#### [Assigned task]
Restate word for word the entries below, starting at the line with "in neural network" and ending at the line with "html: <div>can express". Keep both end lines and omit the pictures.

#### [The records]
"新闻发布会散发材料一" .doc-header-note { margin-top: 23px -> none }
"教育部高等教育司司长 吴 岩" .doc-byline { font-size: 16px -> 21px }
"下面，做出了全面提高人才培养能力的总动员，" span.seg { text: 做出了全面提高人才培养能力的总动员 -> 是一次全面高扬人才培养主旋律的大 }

--

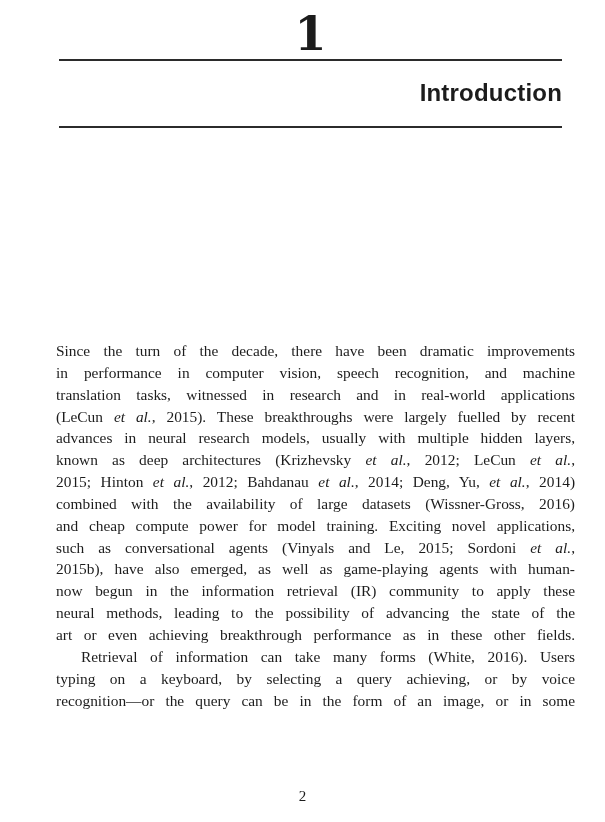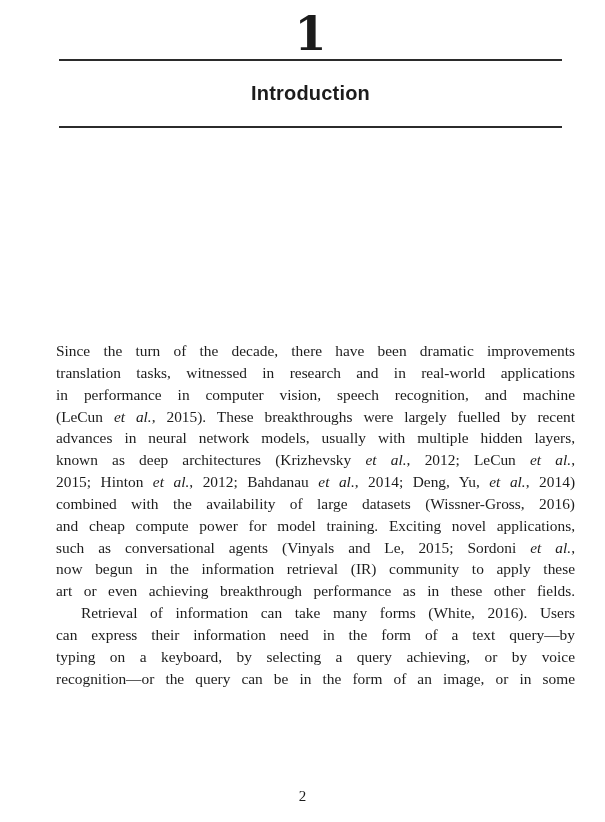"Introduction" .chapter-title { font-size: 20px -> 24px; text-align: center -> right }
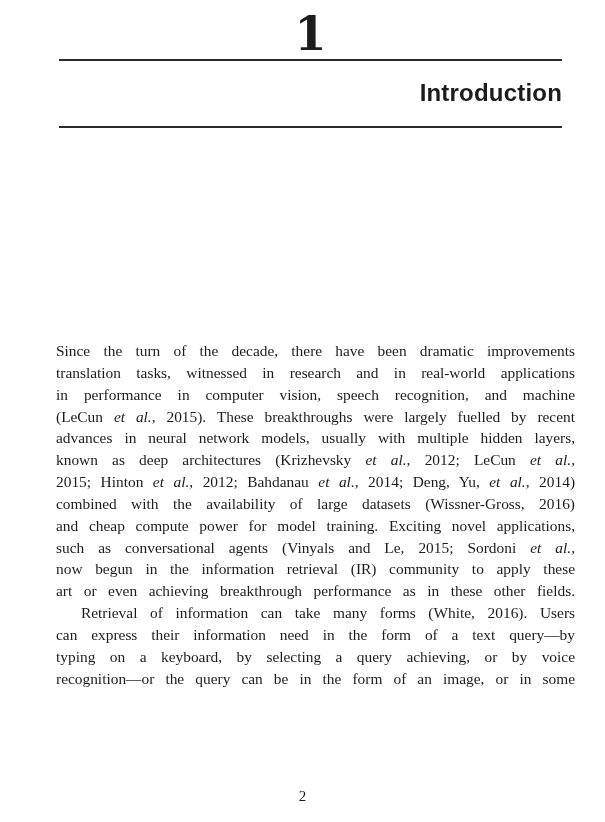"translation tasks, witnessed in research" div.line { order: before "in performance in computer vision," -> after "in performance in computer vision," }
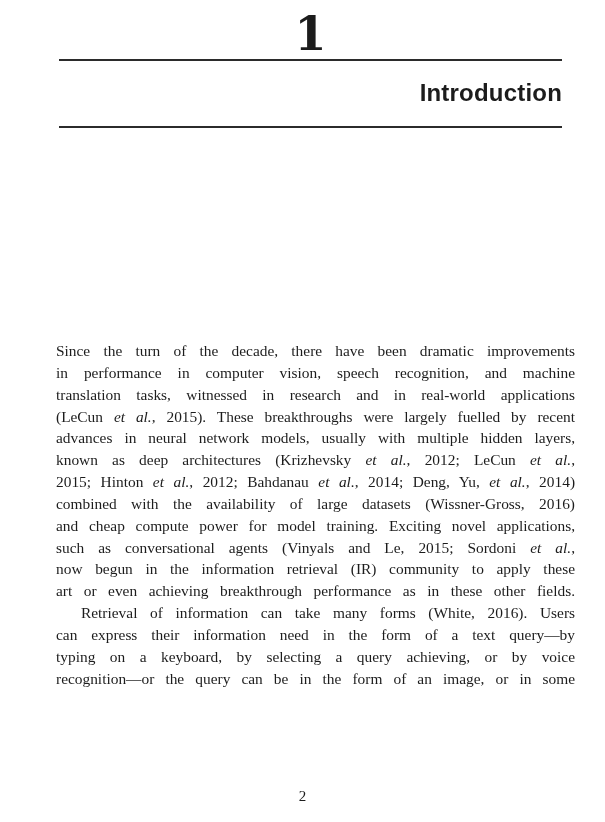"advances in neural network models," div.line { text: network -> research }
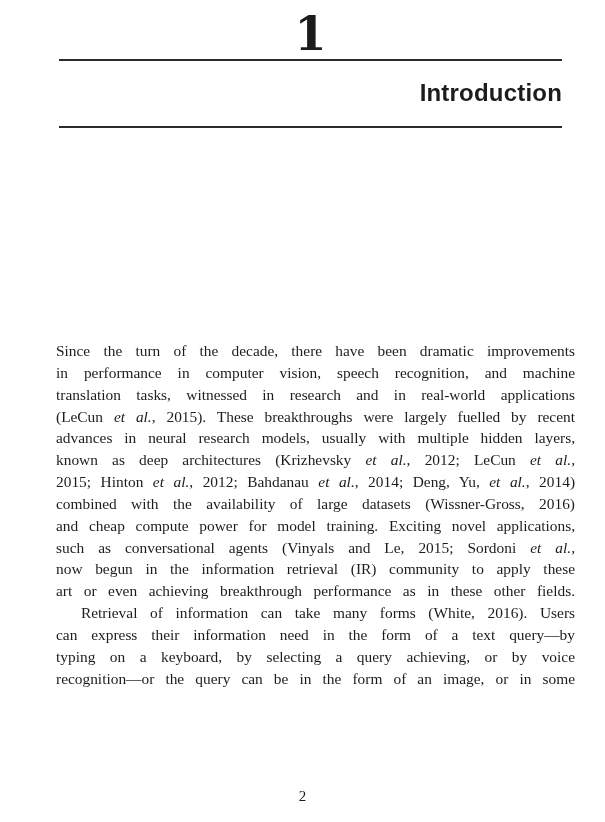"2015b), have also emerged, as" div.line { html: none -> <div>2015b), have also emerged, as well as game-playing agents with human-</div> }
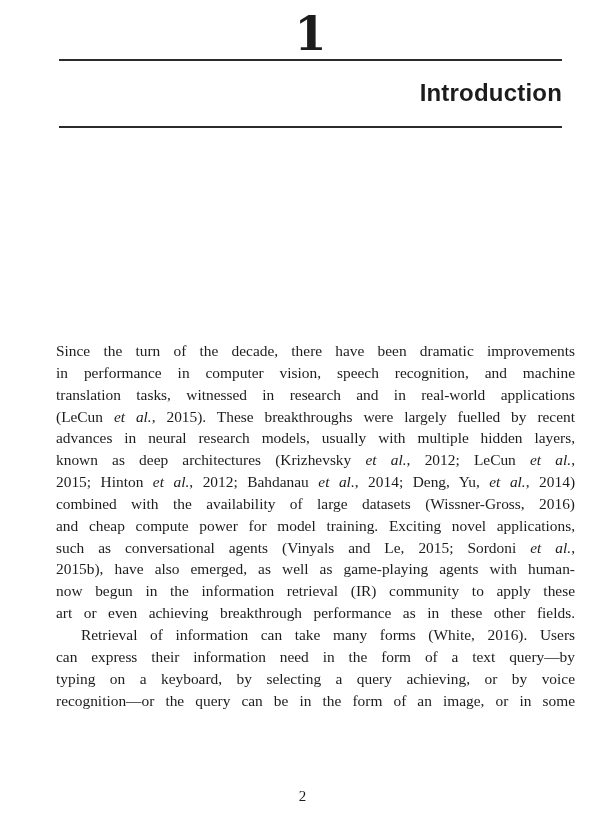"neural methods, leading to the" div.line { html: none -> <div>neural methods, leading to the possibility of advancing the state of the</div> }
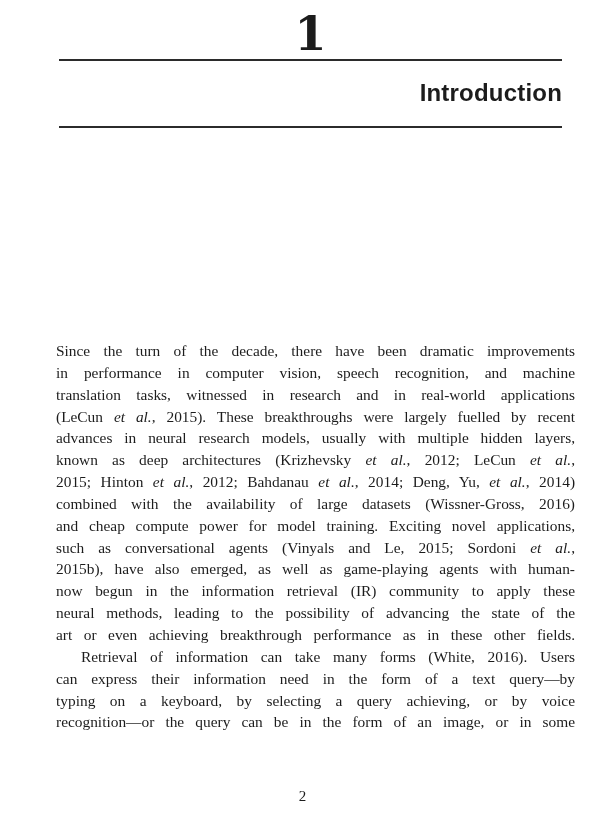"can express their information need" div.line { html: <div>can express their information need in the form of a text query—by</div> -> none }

#### [Answer to the exercise]
"advances in neural network models," div.line { text: network -> research }
"2015b), have also emerged, as" div.line { html: none -> <div>2015b), have also emerged, as well as game-playing agents with human-</div> }
"neural methods, leading to the" div.line { html: none -> <div>neural methods, leading to the possibility of advancing the state of the</div> }
"can express their information need" div.line { html: <div>can express their information need in the form of a text query—by</div> -> none }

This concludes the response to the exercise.